Прокурору, конечно, доводы мои показались неубедительными.
Пока он язвил что-то, я вспоминал наш субботний разговор.
И вспомнил-таки:
- Видимо, вахтёрша приняла мои слова о работе близко к сердцу. Хотя она здесь ни при чём. Я говорил, что много у нас работы. Перевести на-туркменский?
И, не дожидаясь ответа, я сделал зверское выражение лица и рыкнул как можно зловеще-грубо:
- Го-о-олайинда бизда кёп хуйняр!
Прокурор нервно затряс жирным подбородком:
- Какая голая п...да? Какой х..й? За нецензурщину ответишь, подполковник!
Стараясь не улыбаться, я пояснил:
- Вот видите, даже вы запутались! Я не сказал п..зда. Я сказал бизда. Никакой нецензурщины в моих словах нет. Спросите майора Пилиджаняна, следователя. Он в Туркмении служил, подтвердит.

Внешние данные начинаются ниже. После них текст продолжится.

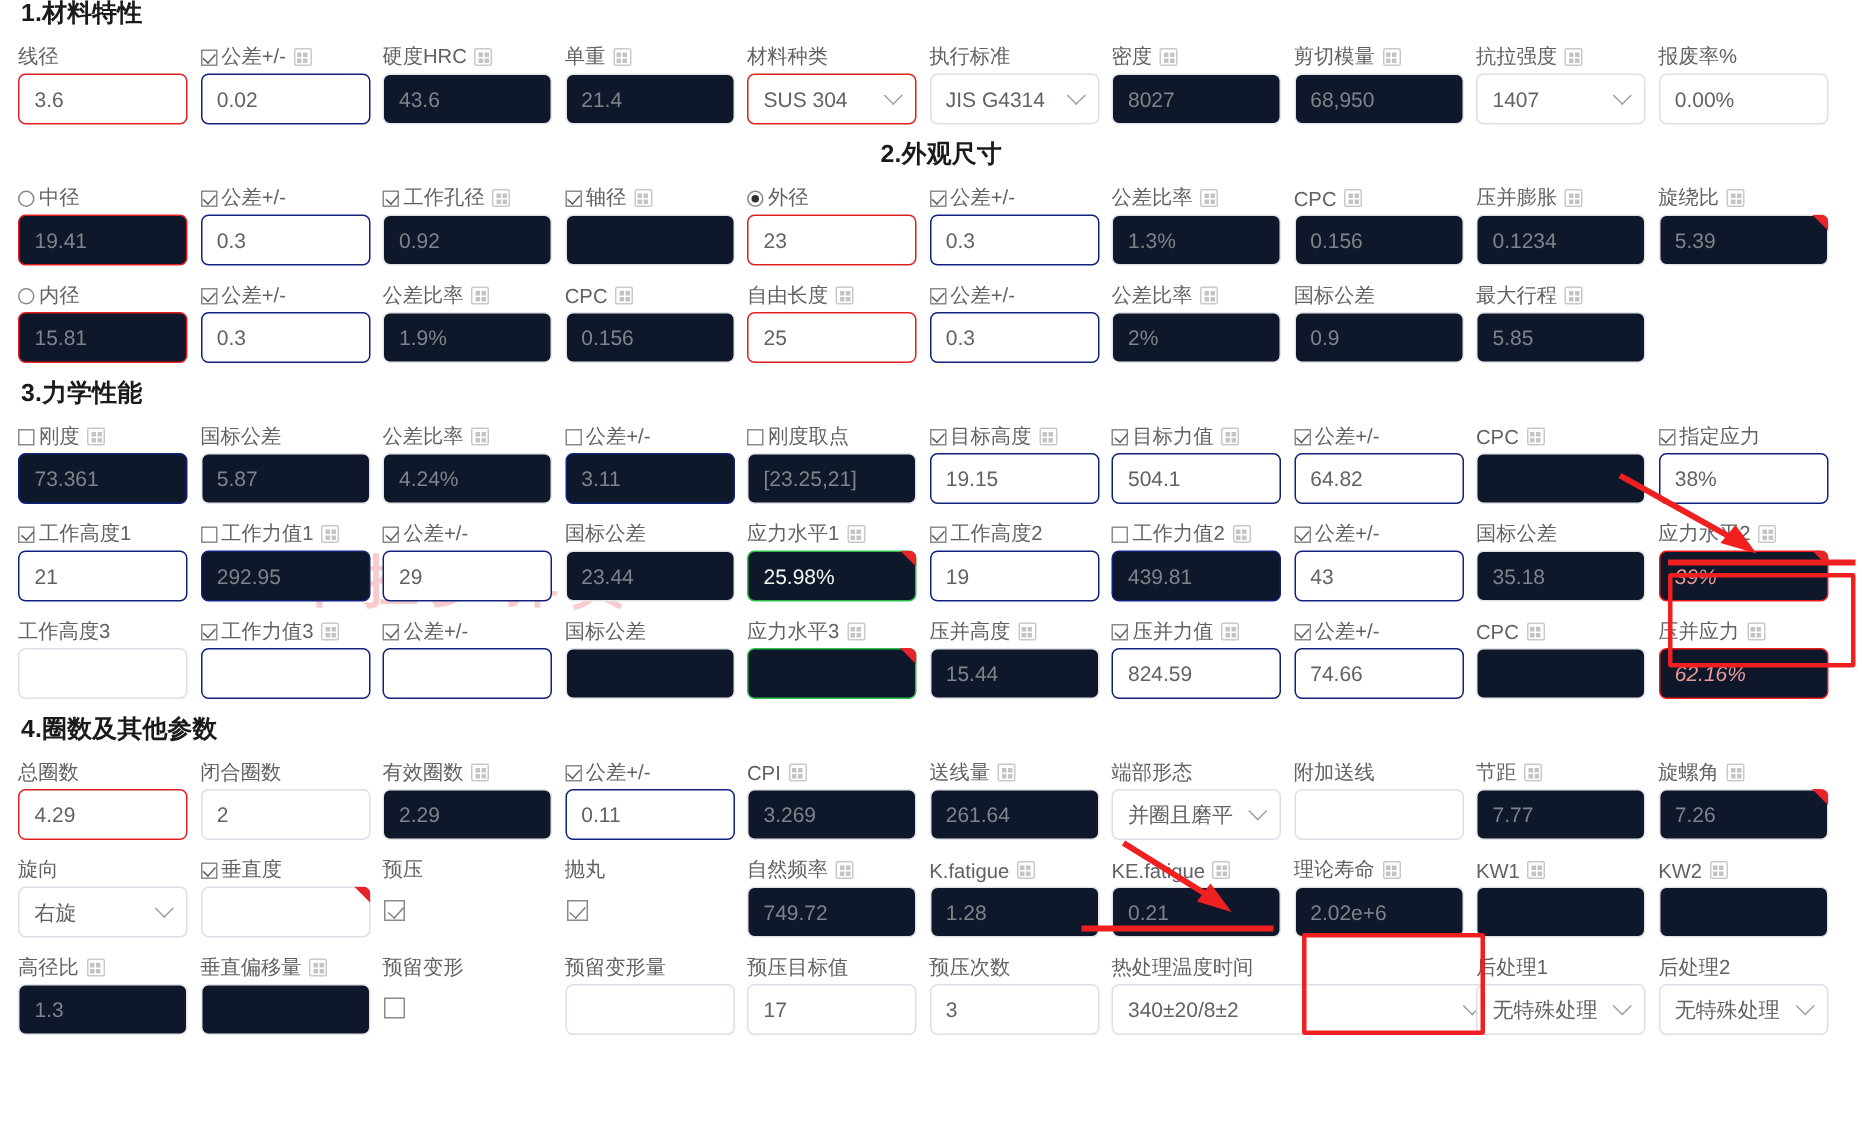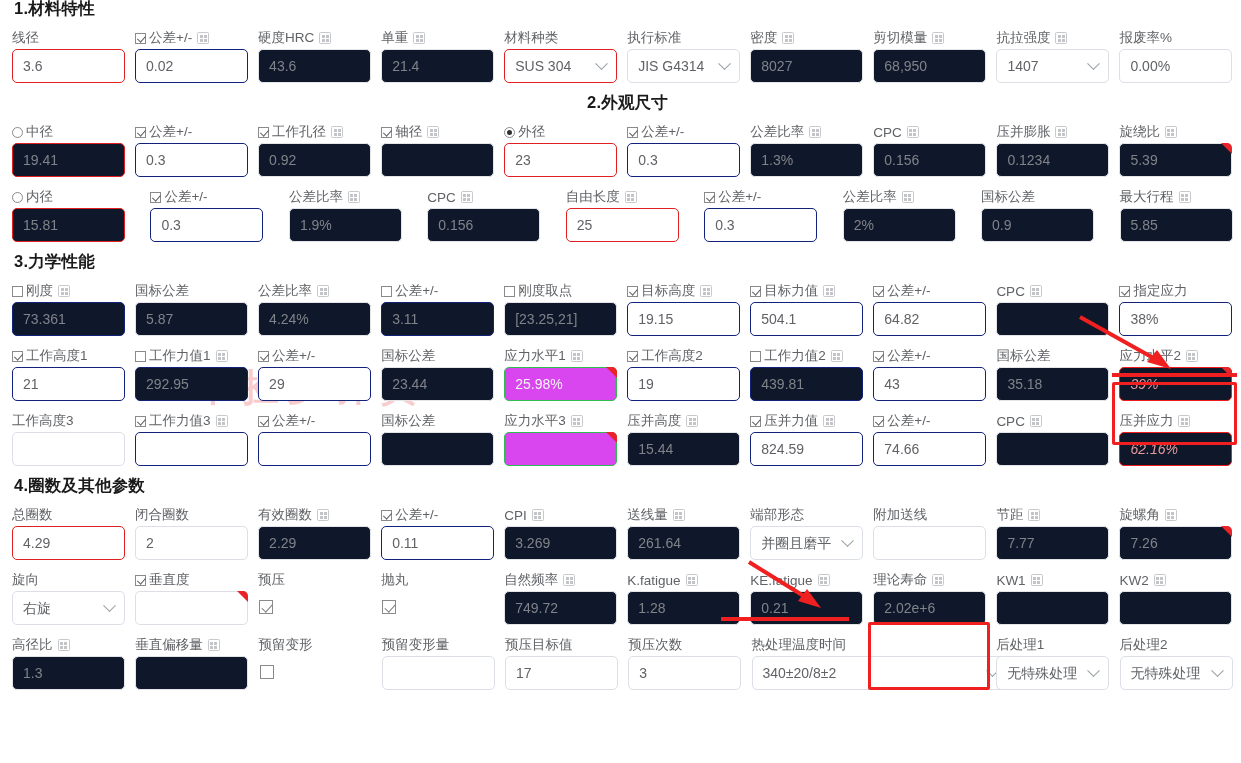--- a/index.html
+++ b/index.html
@@ -24,21 +24,20 @@
     letter-spacing: 0.2px;
     margin: 0;
     padding: 0 0 0 2px;
   }
   .sec-block { padding-left: 12px; }
 
   
   .row {
     display: flex;
     align-items: flex-start;
-    justify-content: space-between;
   }
   .cell {
     width: 121.5px;
     flex: 0 0 121.5px;
     margin-right: 0px;
     position: relative;
   }
   .cell.wide2 { width: 243px; flex: 0 0 243px; }
 
   
@@ -123,21 +122,21 @@
     padding: 0 10px;
     font-size: 14px;
     color: #606266;
     position: relative;
     overflow: visible;
   }
   .fld.wide2 { width: 256px; }
   .fld.ro { background: #0f172a; border-color: #e3e5e8; color: #808389; }
   .fld.blue { border-color: #11227a; }
   .fld.red  { border-color: #e02020; }
-  .fld.green { background: #d946ef; border-color: #2dbe4e; color: #f2f7f2; }
+  .fld.green { background: #0f172a; border-color: #2dbe4e; color: #f2f7f2; }
   .fld.redfill { background: #0f172a; border-color: #f01c1c; color: #e89a9a; font-style: italic; }
   .fld .val { line-height: 1; }
 
   
   .caret {
     margin-left: auto;
     width: 9px; height: 9px;
     border-right: 1.4px solid #9aa0a6;
     border-bottom: 1.4px solid #9aa0a6;
     transform: rotate(45deg) translate(-2px,-2px);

Мой друг Армен, вызванный разгневанным Матузиком, лишь улыбнулся, оглядывая кабинет:
- Товарищ полковник! Ильин ведь настоящий туркмен. У них такие слова есть, от которых женщины краснеют. Хотя слова - ну самые обычные.
- Какие такие слова? - недоверчиво спросил прокурор.
Пилиджанян усмешливо-лукаво взглянул на меня и предложил:
- Давай, Петро, своё коронное ругательство!
Спрятав подальше, от греха подальше, предательскую улыбку, я грубым зверским голосом резанул:
- Ябаны мёжек! Эртир-р-риниз хайырлы болсун!
И, чуть подумав, добавил:
- Донгуз порсы!
Матузик злобно сверкнул на меня маленькими поросячьими глазками:
- Опять, твою мать, хамишь?
Пилиджанян, чтобы не дать шефу зациклиться на обвинениях, начал пояснять, что я сказал о диком волке и пожелал доброго утра.
Матузик, глядя на подчинённого, чесал свой свиноподобный короткий нос и раздумывал над моей судьбой.
Дочесав хрюндель, он вынес вердикт:
- Давай, Пилиджанян, опроси этого туркмена да выгони отсюда! Ничего, попадётся в следующий раз!
Устремив на меня взор, полковник добавил:
- А за свинью ответишь! Думал, я не знаю, что такое донгуз?